Andrew Clements 

Prom 38: Gabetta/BBCSO/Lu review – Francisco Coll premiere roams deliriously wide

The composer’s Cello Concerto, written for and performed by Sol Gabetta, was perfectly precise in conductor Tianyi Lu’s hands, despite its dizzying technical demands on soloist and orchestra
  
  

Instrumental energy … Tianyi Lu, left, and soloist Sol Gabetta, right in white dress, with the BBC Symphony Orchestra in Prom 38.
Instrumental energy … Tianyi Lu, left, and soloist Sol Gabetta, right in white dress, with the BBC Symphony Orchestra in Prom 38. Photograph: Chris Christodoulou

Francisco Coll’s Cello Concerto, which received its UK premiere in the BBC Symphony Orchestra’s Sunday morning Prom with conductor Tianyi Lu, is one of a series of works that Coll has composed for the Argentinian cellist Sol Gabetta. Typically for Coll, the concerto packs a huge amount of instrumental energy into its compact four movements, with textures jostling and colliding with each other in the outer movements (so that perspectives within the music are constantly shifting) and a pair of predominantly slow reflections between them, culminating in a cello cadenza.

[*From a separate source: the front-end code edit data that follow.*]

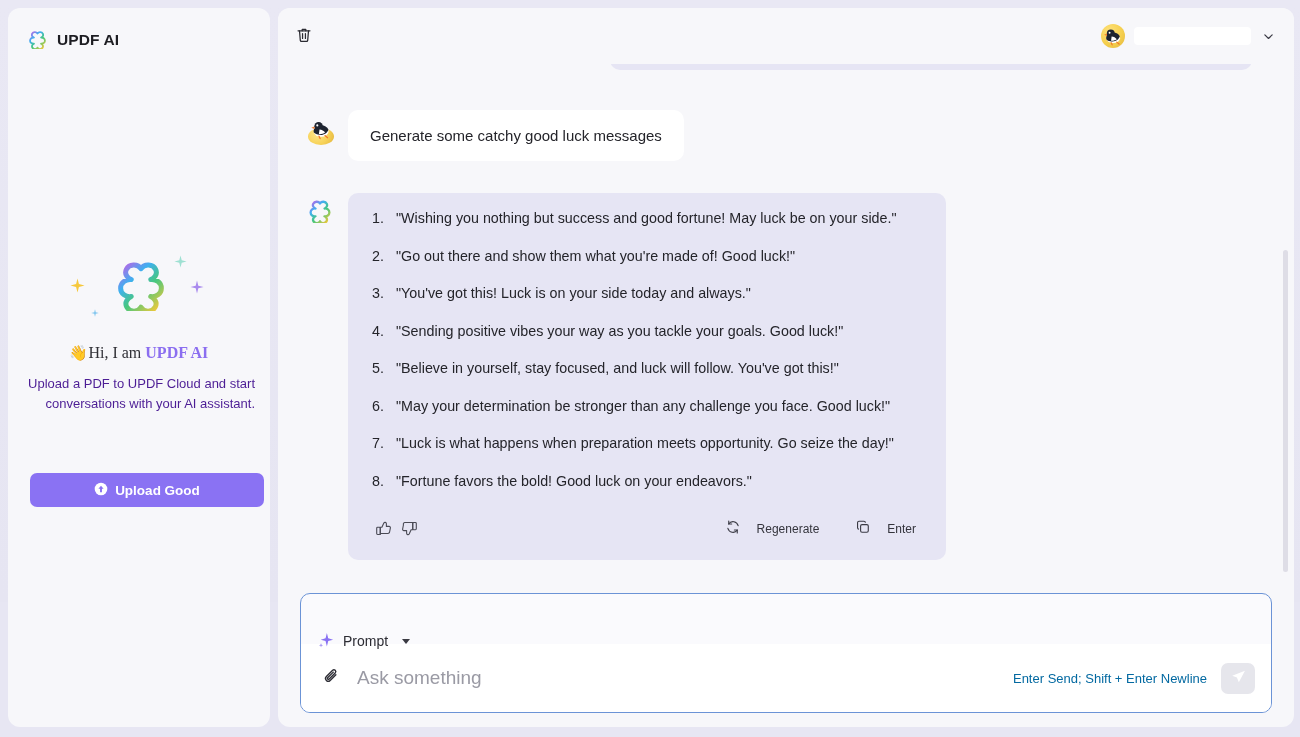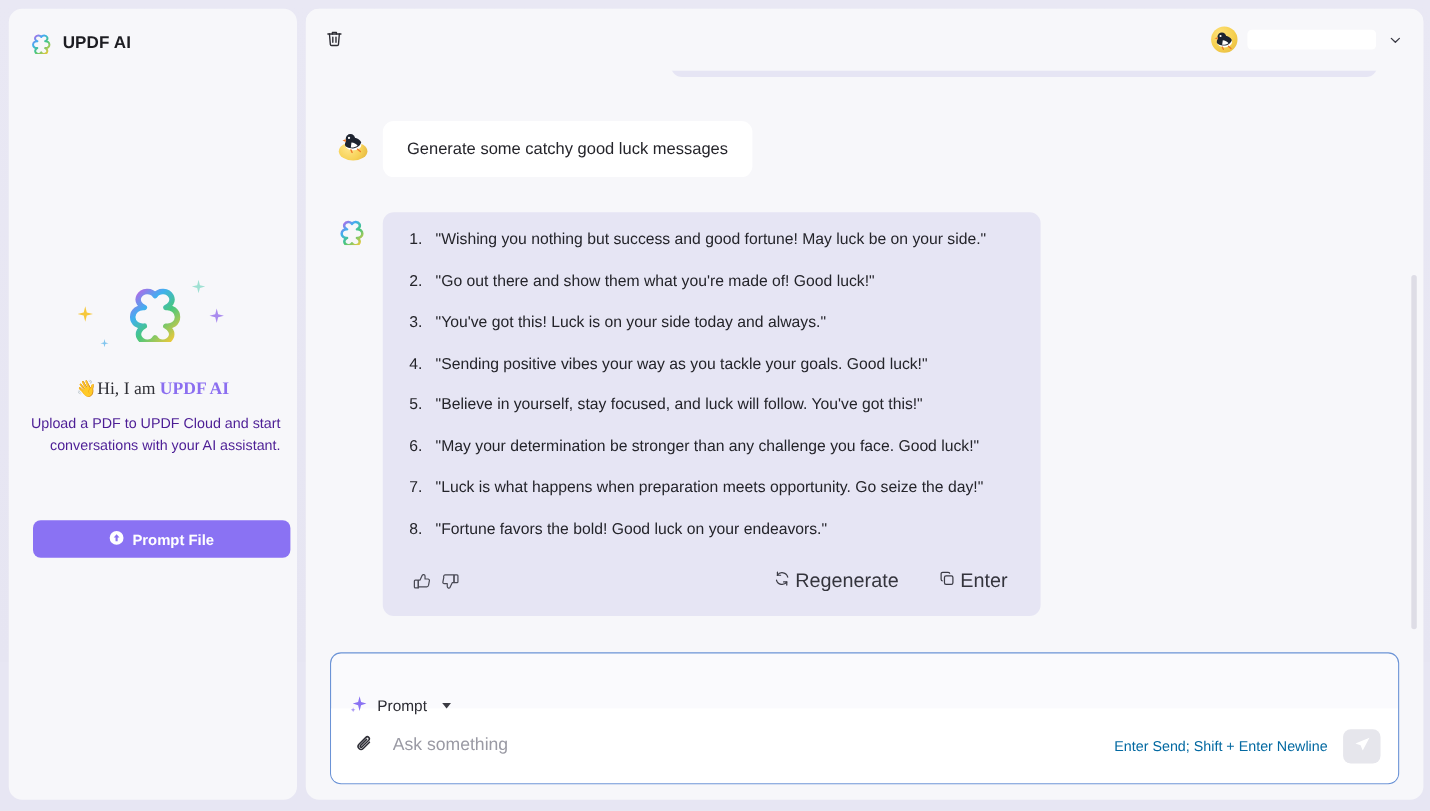"Prompt File" span { text: Prompt File -> Upload Good }
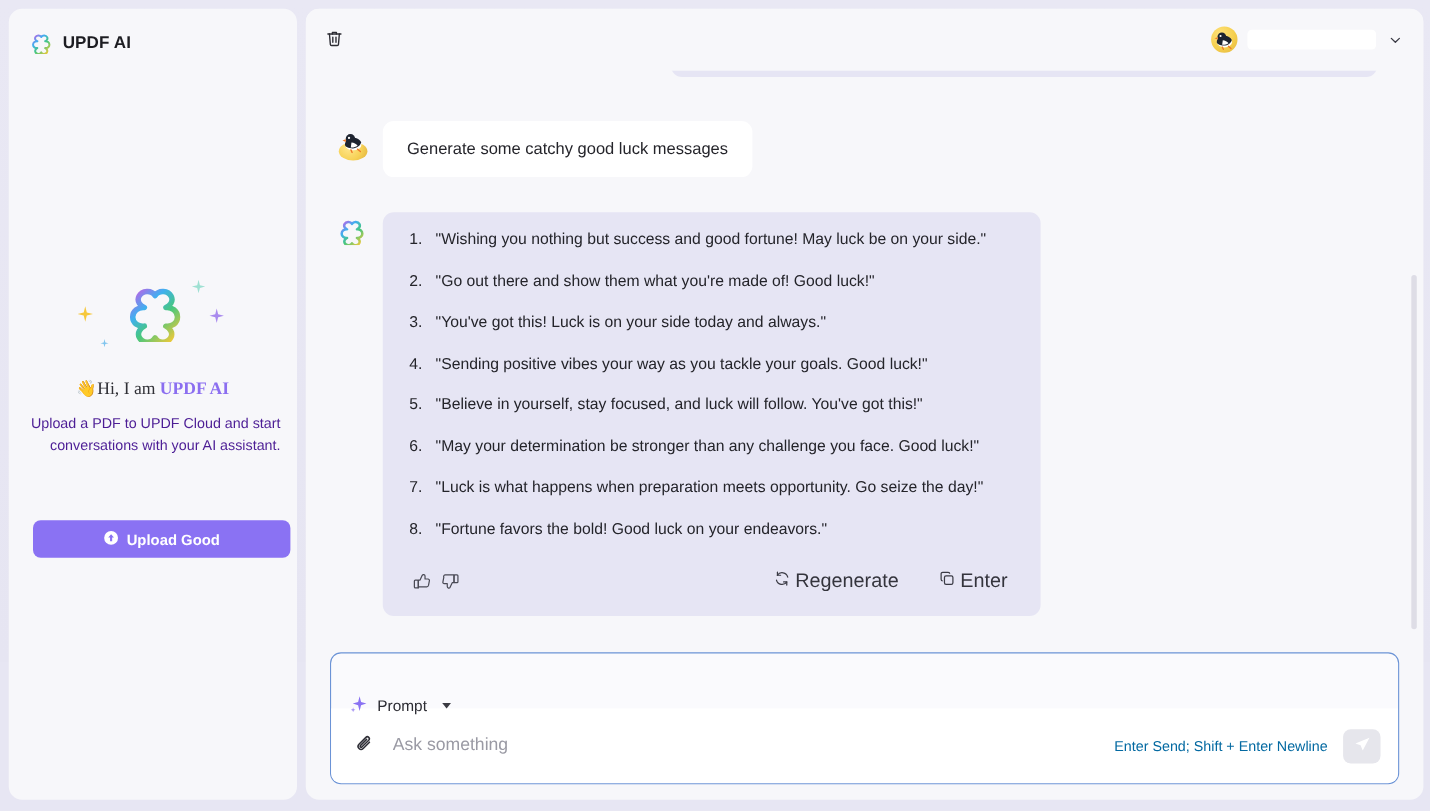"Regenerate" .act-btn { font-size: 18px -> 12px; gap: 4px -> 16px }
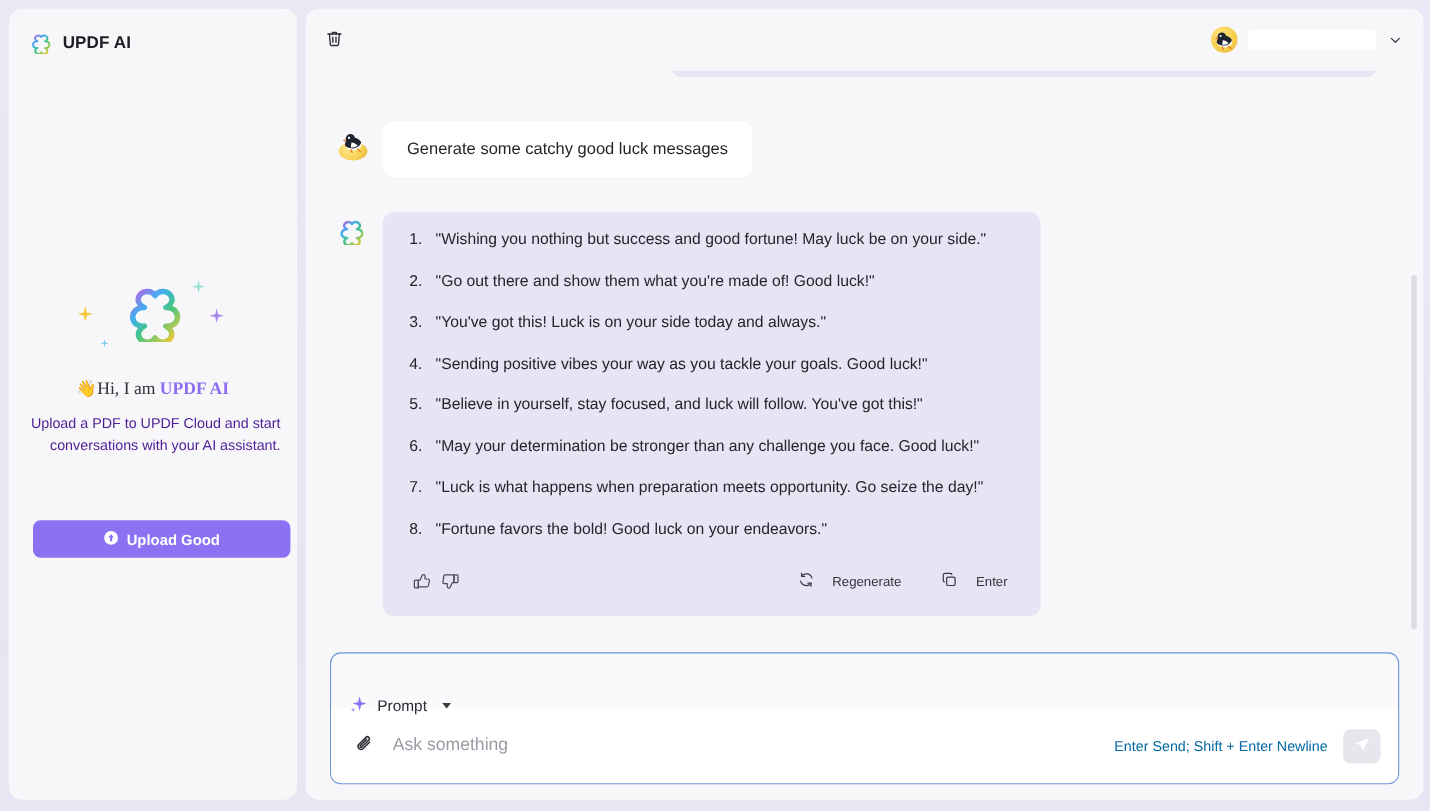"Ask something" .ask-input { font-size: 16px -> 19px }
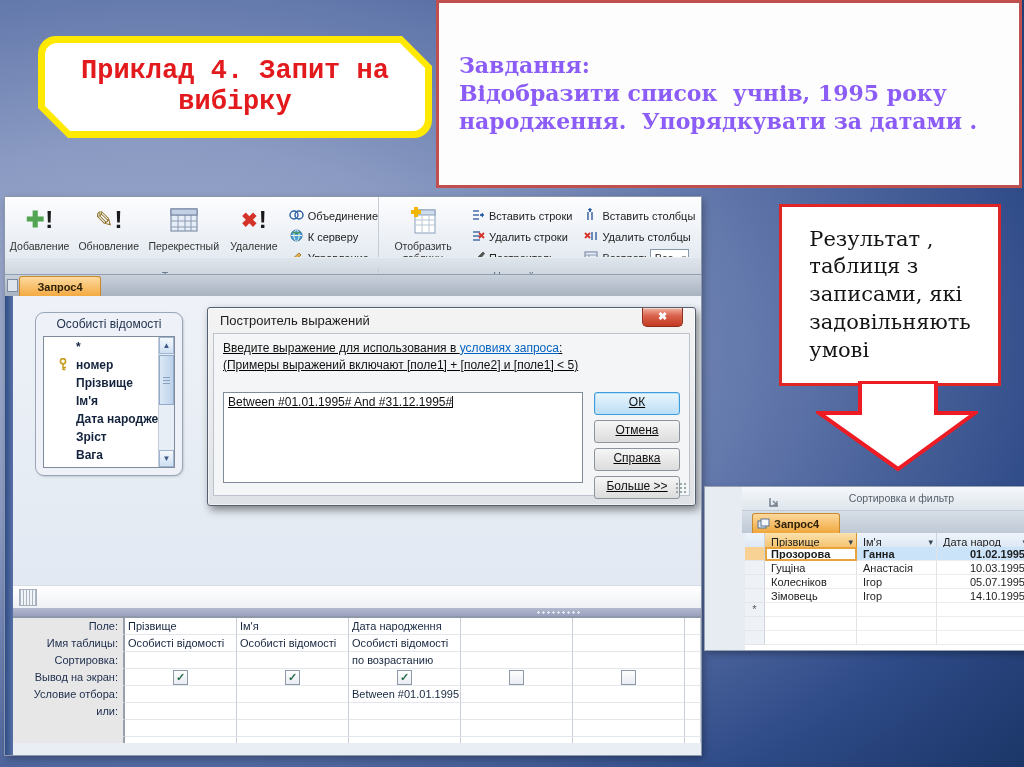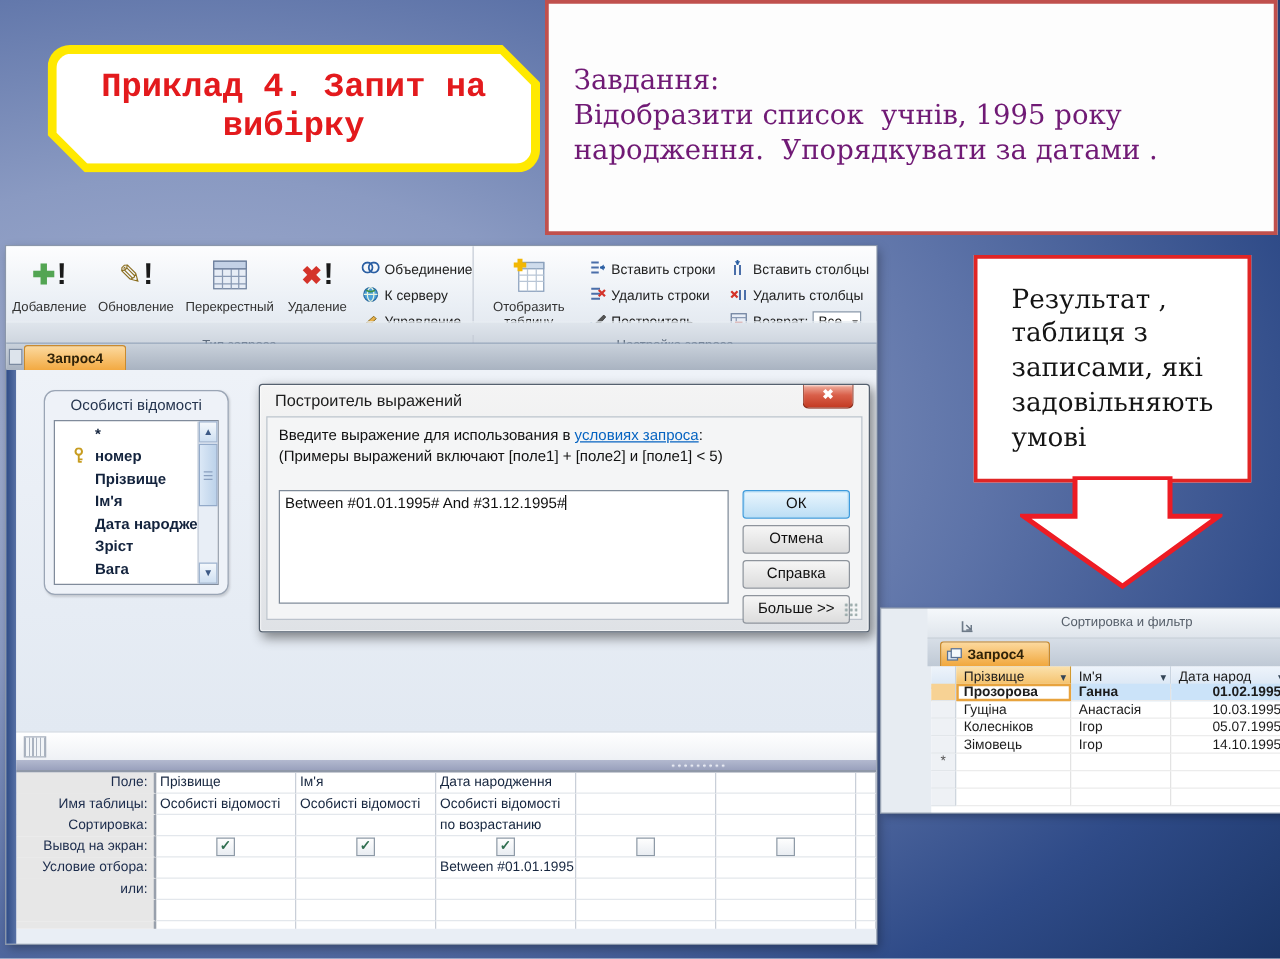"Завдання:" .task-heading,.task-body { color: #701a75 -> #8b5cf6; font-weight: normal -> bold }
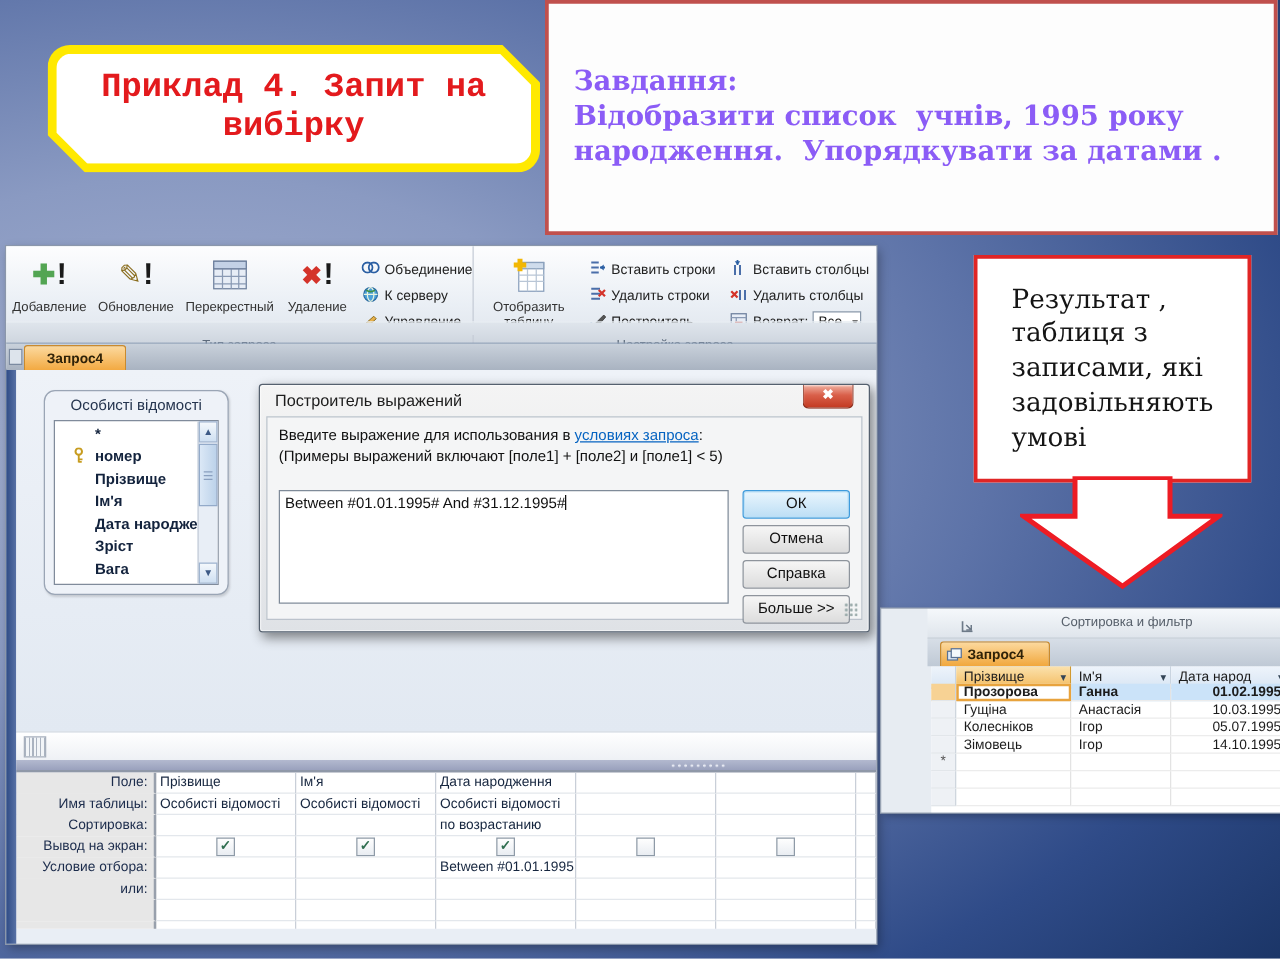"Введите выражение для использования в" .dlg-body { text-decoration: none -> underline }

While always remaining unmistakably itself, the stylistic frame of Coll’s music is deliriously wide. The ghosts of tangos from Gabetta’s native Argentina haunt the first movement of the concerto, and their dislocated rhythms also seem to hark back to the cubist world of Stravinsky’s wartime pieces for string quartet, while there are turns of phrase in the cello writing elsewhere that could refer to Elgar’s concerto for the instrument. As if to underline the music’s South American connections, Gabetta’s encore was a solo piece that Coll had composed for her, The Secret Life of Tango, which circles around the dance before finally and briefly allowing itself to become one.

Gabetta’s brilliance was matched by the BBCSO, too, for the frantic orchestral writing in the concerto sometimes seems as technically demanding as the solo cello part, yet under Lu’s cool control even the most tangled passages were perfectly precise. So was the rest of her programme, which was framed by showpieces – Dukas’s symphonic scherzo The Sorcerer’s Apprentice, one of the underrated miracles of French music, and a suite from Stravinsky’s Firebird ballet, not the usual 1919 selection, but the longer one from 1945 – both full of carefully tended, if slightly cool detail. And there was also a nod towards one of this year’s anniversarians with a Puccini rarity – the Preludio Sinfonico, written as a graduation exercise in 1882, but later partially recycled in his first two operas, Le Villi and Edgar, and seeming to come from an utterly different world to the rest of Lu’s programme.